Als Reaktion auf den Putschversuch sei die Gesellschaft in der Türkei seit mehreren Jahren erstmals vereint gewesen, sagte Yeneroğlu, der dem Menschenrechtsausschuss des türkischen Parlaments vorsitzt. Millionen von Menschen seien auf die Straße gegangen und hätten sich gegen den Putsch gewendet. Die staatlichen Gegenmaßnahmen hätten viele Menschen vehement gefordert.

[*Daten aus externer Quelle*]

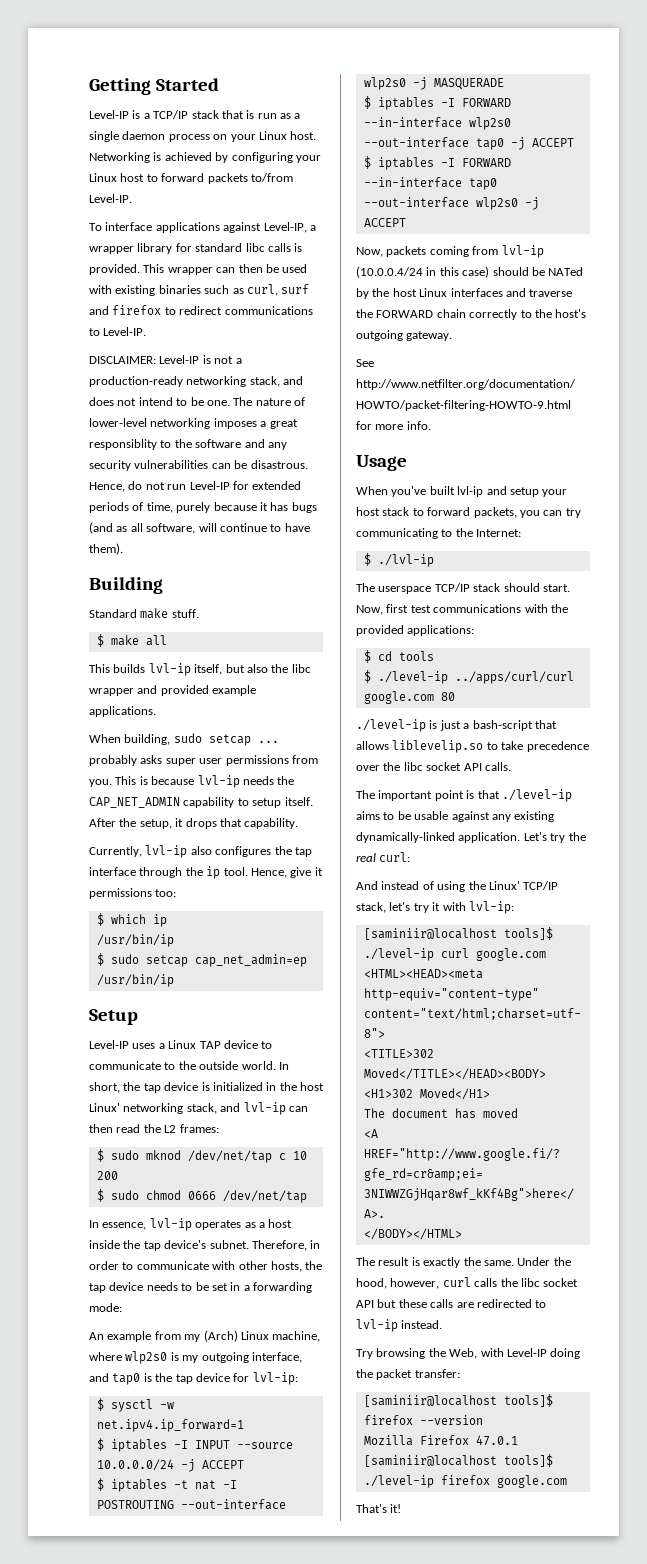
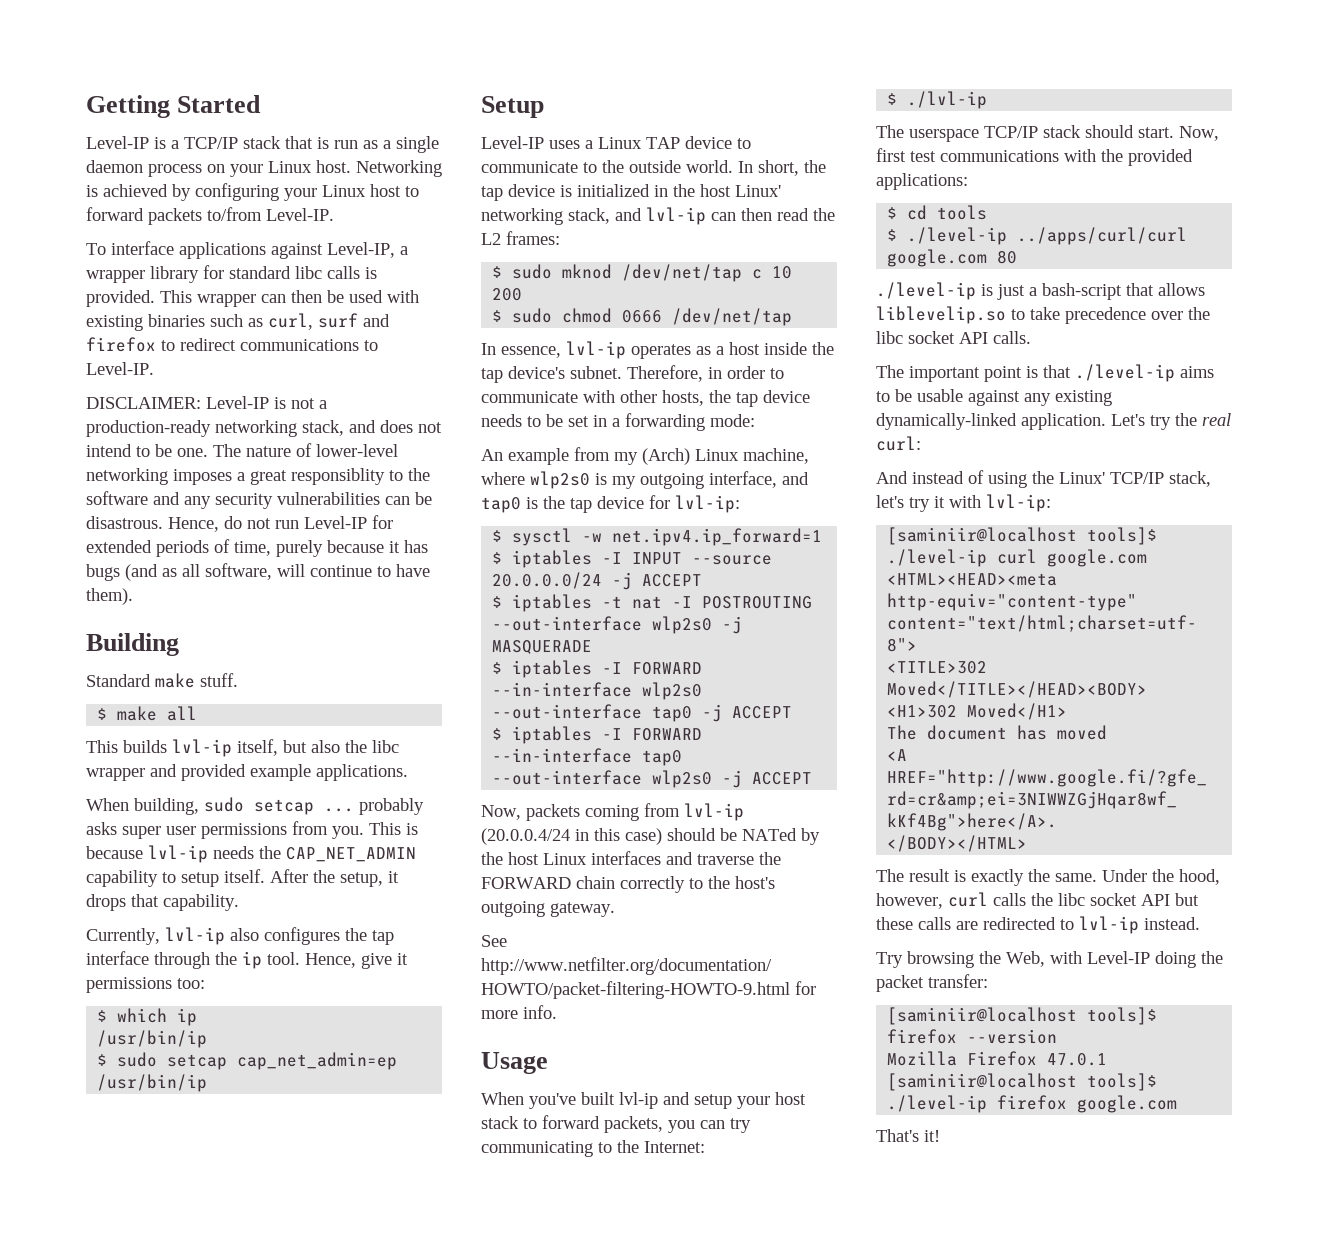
[96,1459,174,1471] 10.0.0.0/24 -> [492,572,603,589] 20.0.0.0/24
[356,266,423,278] (10.0.0.4/24 -> [481,828,570,845] (20.0.0.4/24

Seit dem gescheiterten Militärputsch hat die türkische Regierung mehr als 60.000 Soldaten, Polizisten, Richter, Staatsanwälte und Lehrer festgenommen oder suspendiert, die Anhänger des Predigers und Erdogan-Widersachers Fetullah Gülens sein sollen. Zum Ausreiseverbot für verbeamtete Akademiker sagte Yeneroğlu, die Türkei müsse sicherstellen, dass keine weiteren Gülen-Anhänger das Land verließen, die an dem Putsch beteiligt waren, und sich damit der Strafverfolgung entzögen.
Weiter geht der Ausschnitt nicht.